▶ **TASK INSTRUCTIONS**
Across the entries below, please work out how many lines contain the string "layer" and give only the number.

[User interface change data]
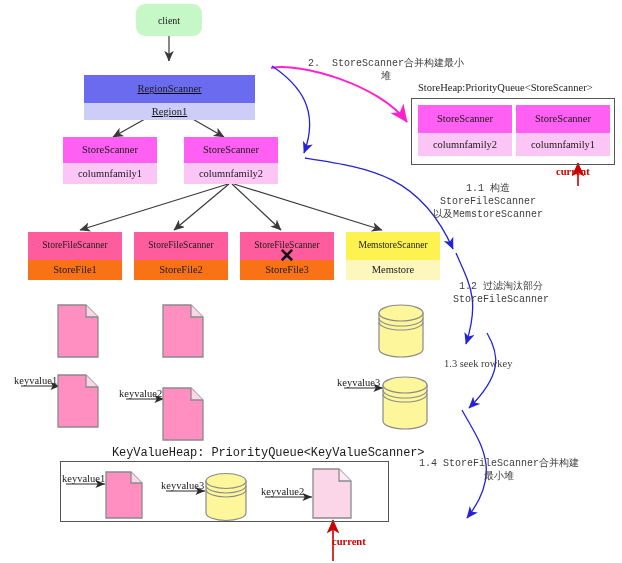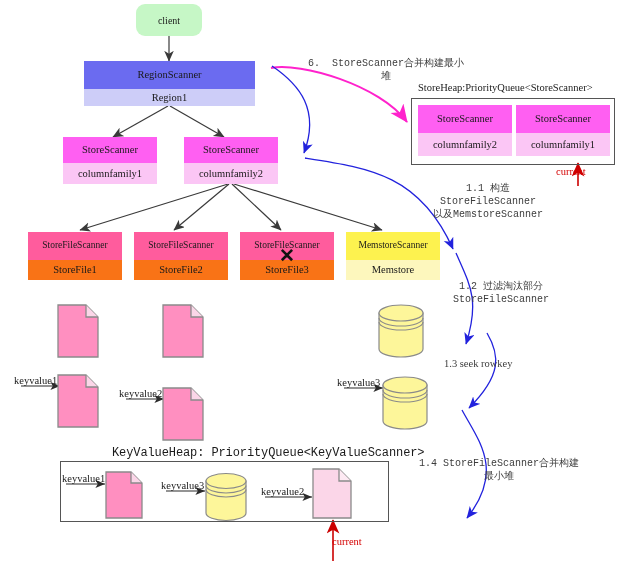--- a/index.html
+++ b/index.html
@@ -61,21 +61,21 @@
   }
   .note.serif{font-family:"Liberation Serif","DejaVu Serif",serif;font-size:10.5px;}
   .note.mono{font-family:"Liberation Mono","DejaVu Sans Mono",monospace;font-size:10px;}
   .note.center{text-align:center;}
 
   .kvlabel{
     position:absolute;font-size:10.5px;color:#1a1a1a;white-space:nowrap;
     font-family:"Liberation Serif","DejaVu Serif",serif;
   }
   .curlabel{
-    position:absolute;font-size:10.5px;color:#d40000;font-weight:normal;
+    position:absolute;font-size:10.5px;color:#d40000;font-weight:bold;
     white-space:nowrap;font-family:"Liberation Serif","DejaVu Serif",serif;
   }
 
   svg.layer{position:absolute;left:0;top:0;width:622px;height:563px;overflow:visible;}
   svg.layer.below{z-index:1;}
   .node,.client,.frame,.frame-label,.note,.kvlabel,.curlabel,.shape{z-index:3;}
   .shape{position:absolute;}
 </style>
 </head>
 <body>
@@ -158,21 +158,21 @@
 
     <g>
       <path d="M462,410 C478,440 505,470 467,518" fill="none" stroke="#2222dd" stroke-width="1.3" marker-end="url(#ahBlue)"></path>
     </g>
   </svg>
 
   <div class="client" style="left:136px;top:4px;width:66px;height:32px;">
     <span>client</span>
   </div>
 
-  <div class="node rs" style="left:84px;top:61px;width:171px;height:45px;">
+  <div class="node rs" style="left:84px;top:75px;width:171px;height:45px;text-decoration:underline;">
     <div class="top" style="height:28px;">RegionScanner</div>
     <div class="bot" style="height:17px;">Region1</div>
   </div>
 
   <div class="node ss" style="left:63px;top:137px;width:94px;height:47px;">
     <div class="top" style="height:26px;">StoreScanner</div>
     <div class="bot" style="height:21px;">columnfamily1</div>
   </div>
 
   <div class="node ss" style="left:184px;top:137px;width:94px;height:47px;">
@@ -271,21 +271,21 @@
   </svg>
 
   <div class="kvlabel" style="left:261px;top:486px;">keyvalue2</div>
   <svg class="shape" style="left:311px;top:467px;width:42px;height:53px;" viewBox="0 0 42 53">
     <path d="M2,2 L28,2 L40,14 L40,51 L2,51 Z" fill="#fbd6e8" stroke="#8a8a8a" stroke-width="1.3"></path>
     <path d="M28,2 L28,14 L40,14" fill="#fdeaf3" stroke="#8a8a8a" stroke-width="1.3"></path>
   </svg>
 
   <div class="curlabel" style="left:332px;top:536px;">current</div>
 
-  <div class="note mono center" style="left:296px;top:58px;width:180px;">6.  StoreScanner合并构建最小
+  <div class="note mono center" style="left:296px;top:58px;width:180px;">2.  StoreScanner合并构建最小
 堆</div>
 
 
   <div class="note mono center" style="left:418px;top:183px;width:140px;">1.1 构造
 StoreFileScanner
 以及MemstoreScanner</div>
 
   <div class="note mono center" style="left:436px;top:281px;width:130px;">1.2 过滤淘汰部分
 StoreFileScanner</div>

▶ **YOUR SOLUTION**
2